## YOUR ASSIGNMENT
Directions for the data below: repeat exactly the lines from the one with "[245,403,305,420] [142,452,417,472] [142,481,373,501]" through the one with "(340, 396) none", both included, and omit all pictures.

## Data records

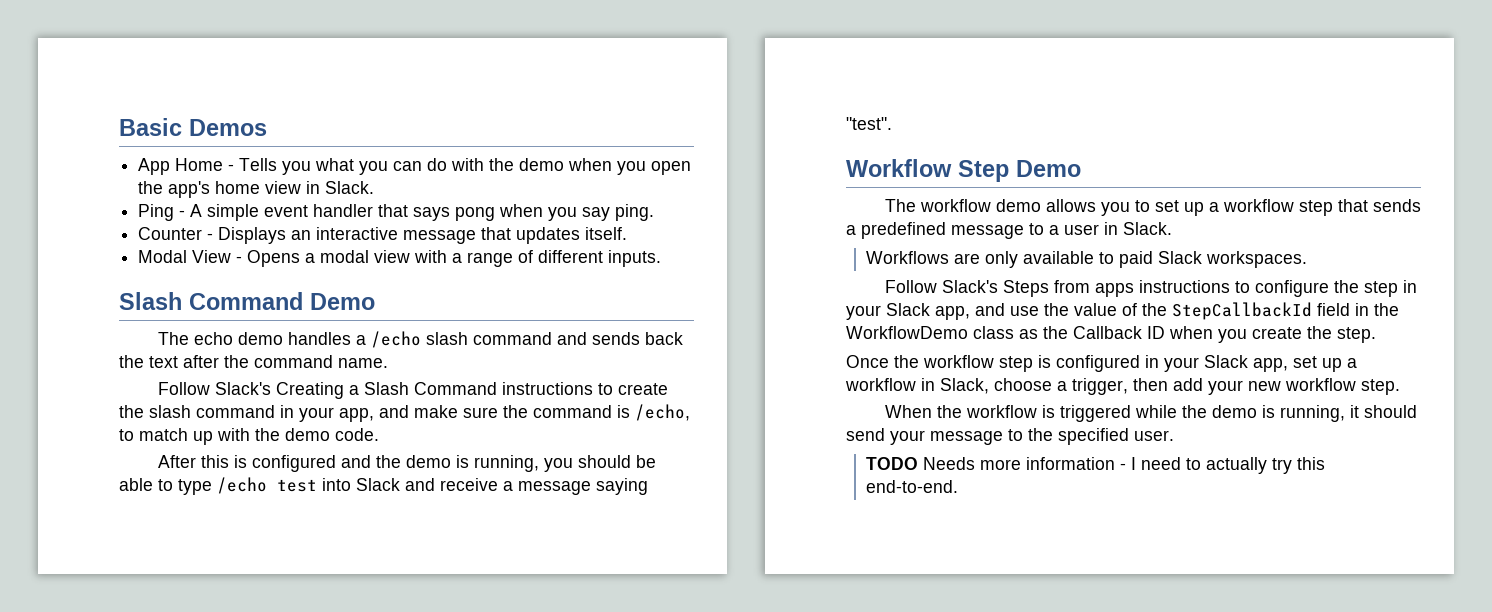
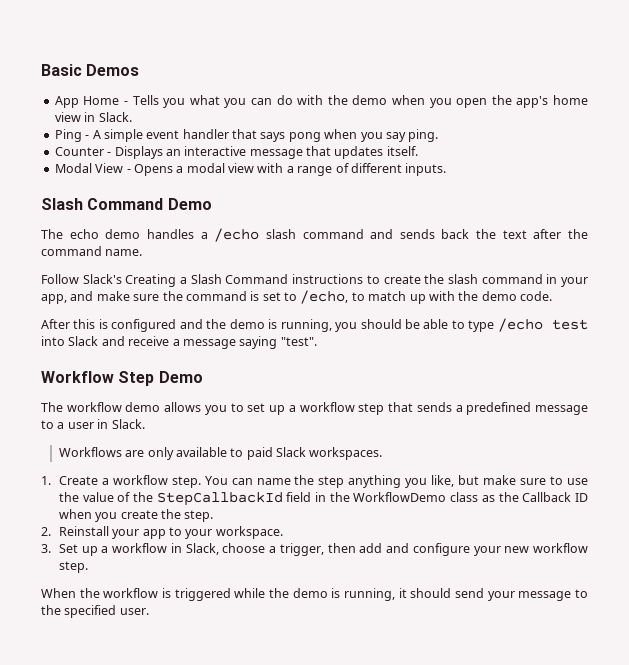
(630, 411) none -> [262,292,297,301] set to
[884,280,1417,297] [846,303,1005,320] Follow Slack's Steps from apps instructions to configure the step in your Slack app, and -> [41,475,564,488] 1. Create a workflow step. You can name the step anything you like, but make sure to
[846,355,1317,372] Once the workflow step is configured in your Slack app, set -> [41,526,283,539] [41,544,78,553] 2. Reinstall your app to your workspace. // 3. Set
(1203, 384) none -> [386,543,470,556] and configure
[865,457,1325,474] [865,480,958,493] // TODO Needs more information - I need to actually try this end-to-end. -> (149, 611) none

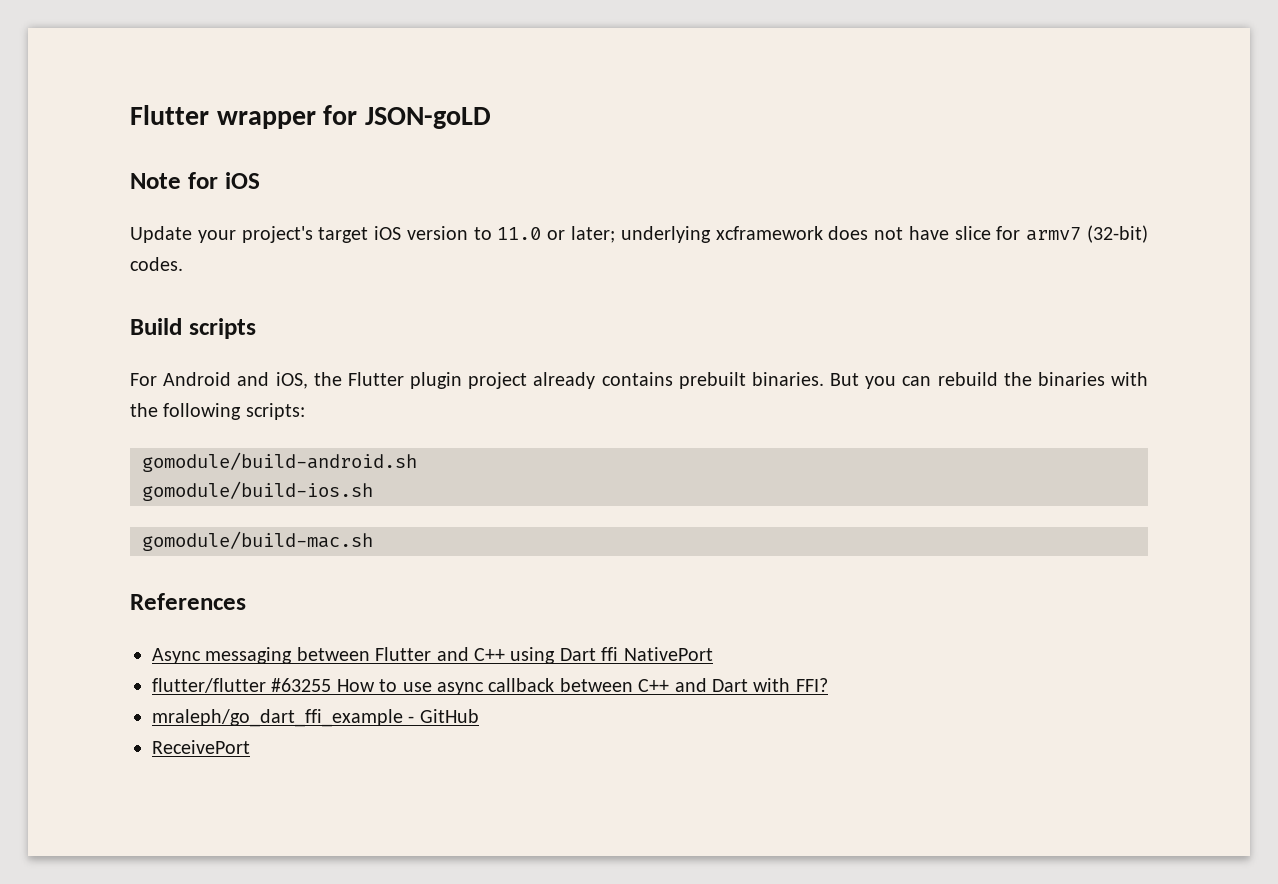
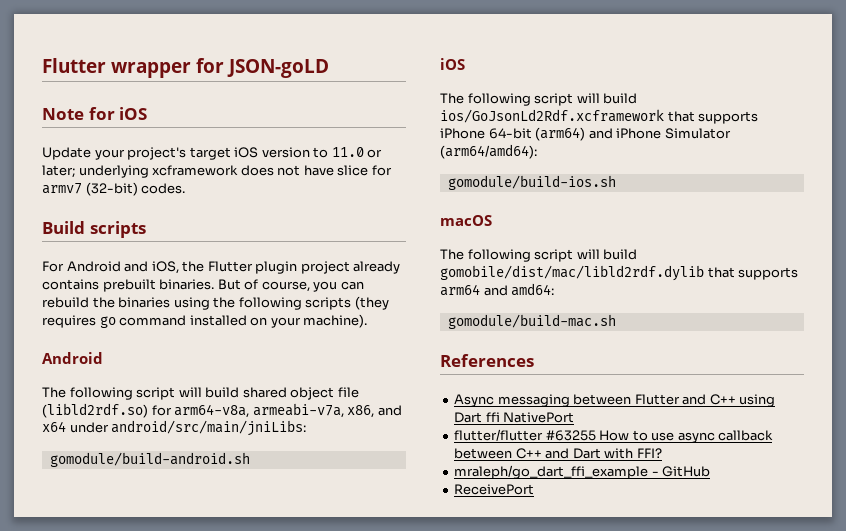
(859, 379) none -> [244,279,310,292] of course,
[1110,372,1148,386] with -> [173,297,210,310] using
[245,403,305,420] [142,452,417,472] [142,481,373,501] scripts: // gomodule/build-android.sh // gomodule/build-ios.sh -> [305,296,389,310] [42,314,368,328] [42,352,103,364] [42,387,359,400] [42,403,402,418] [42,420,307,436] [49,452,250,467] [440,58,465,70] [440,93,638,106] [440,109,759,124] [440,127,731,141] [440,144,537,159] [447,175,616,190] [440,215,492,226] [440,249,638,262] [440,265,799,281] [440,283,555,296] scripts (they requires go command installed on your machine). // Android // The following script will build shared object file (libld2rdf.so) for arm64-v8a, armeabi-v7a, x86, and x64 under android/src/main/jniLibs: // gomodule/build-android.sh // iOS // The following script will build ios/GoJsonLd2Rdf.xcframework that supports iPhone 64-bit (arm64) and iPhone Simulator (arm64/amd64): // gomodule/build-ios.sh // macOS // The following script will build gomobile/dist/mac/libld2rdf.dylib that supports arm64 and amd64:

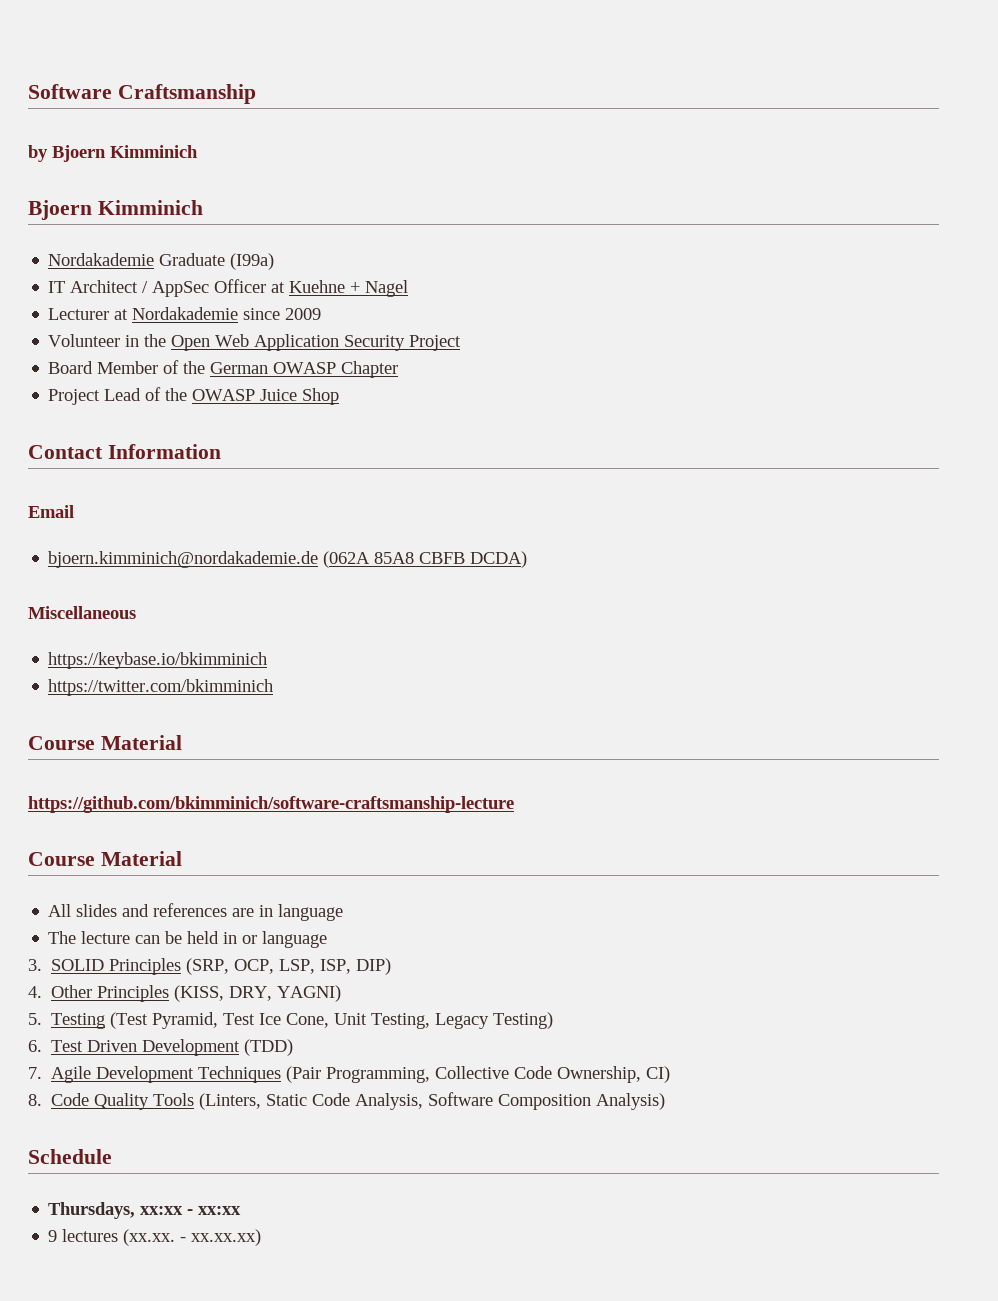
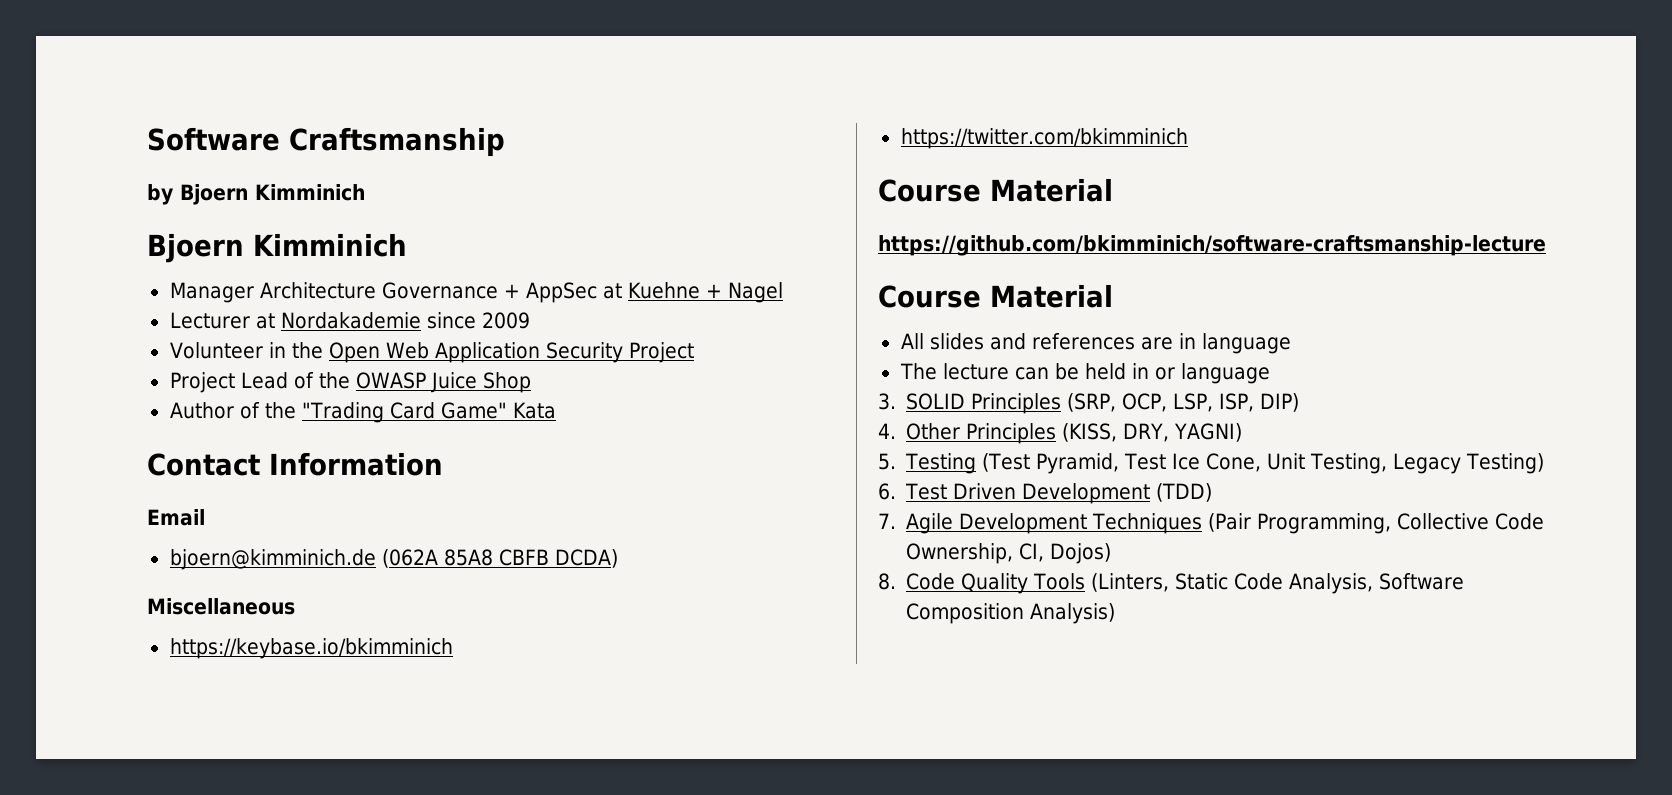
[48,253,275,270] [48,279,267,297] Nordakademie Graduate (I99a) // IT Architect / AppSec Officer -> [169,282,597,303] Manager Architecture Governance + AppSec
[48,360,399,378] // Board Member of the German OWASP Chapter -> (694, 352) none
(340, 396) none -> [169,402,556,423] // Author of the "Trading Card Game" Kata
[48,551,319,568] bjoern.kimminich@nordakademie.de -> [169,549,376,570] bjoern@kimminich.de
[646,1066,671,1083] CI) -> [1019,543,1112,564] CI, Dojos)
[28,1149,112,1164] [48,1202,242,1219] [48,1229,262,1246] // Schedule // Thursdays, xx:xx - xx:xx // 9 lectures (xx.xx. - xx.xx.xx) -> (1116, 613) none

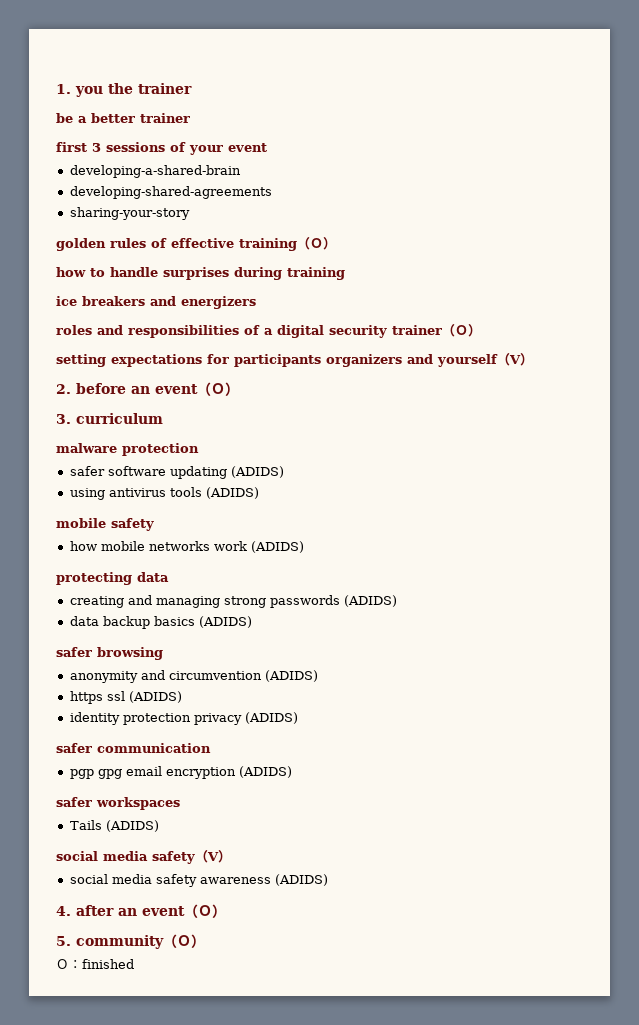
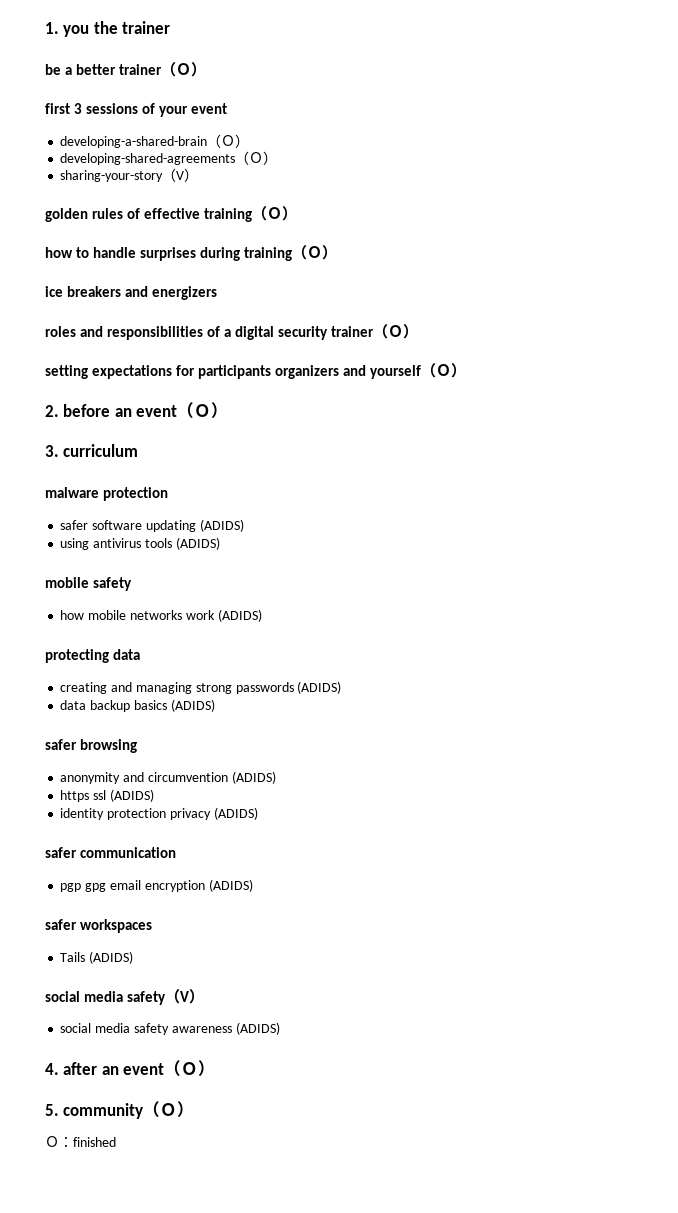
(190, 118) none -> [161,62,207,77] （Ｏ）
(241, 171) none -> [207,134,250,148] （Ｏ）
(272, 192) none -> [235,151,278,165] （Ｏ）
(190, 213) none -> [162,168,199,182] （V）
(345, 273) none -> [292,245,338,260] （Ｏ）
[509,355,521,364] V -> [436,364,452,376] Ｏ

## WORKED SOLUTION
[245,403,305,420] [142,452,417,472] [142,481,373,501] scripts: // gomodule/build-android.sh // gomodule/build-ios.sh -> [305,296,389,310] [42,314,368,328] [42,352,103,364] [42,387,359,400] [42,403,402,418] [42,420,307,436] [49,452,250,467] [440,58,465,70] [440,93,638,106] [440,109,759,124] [440,127,731,141] [440,144,537,159] [447,175,616,190] [440,215,492,226] [440,249,638,262] [440,265,799,281] [440,283,555,296] scripts (they requires go command installed on your machine). // Android // The following script will build shared object file (libld2rdf.so) for arm64-v8a, armeabi-v7a, x86, and x64 under android/src/main/jniLibs: // gomodule/build-android.sh // iOS // The following script will build ios/GoJsonLd2Rdf.xcframework that supports iPhone 64-bit (arm64) and iPhone Simulator (arm64/amd64): // gomodule/build-ios.sh // macOS // The following script will build gomobile/dist/mac/libld2rdf.dylib that supports arm64 and amd64:

[48,253,275,270] [48,279,267,297] Nordakademie Graduate (I99a) // IT Architect / AppSec Officer -> [169,282,597,303] Manager Architecture Governance + AppSec
[48,360,399,378] // Board Member of the German OWASP Chapter -> (694, 352) none
(340, 396) none -> [169,402,556,423] // Author of the "Trading Card Game" Kata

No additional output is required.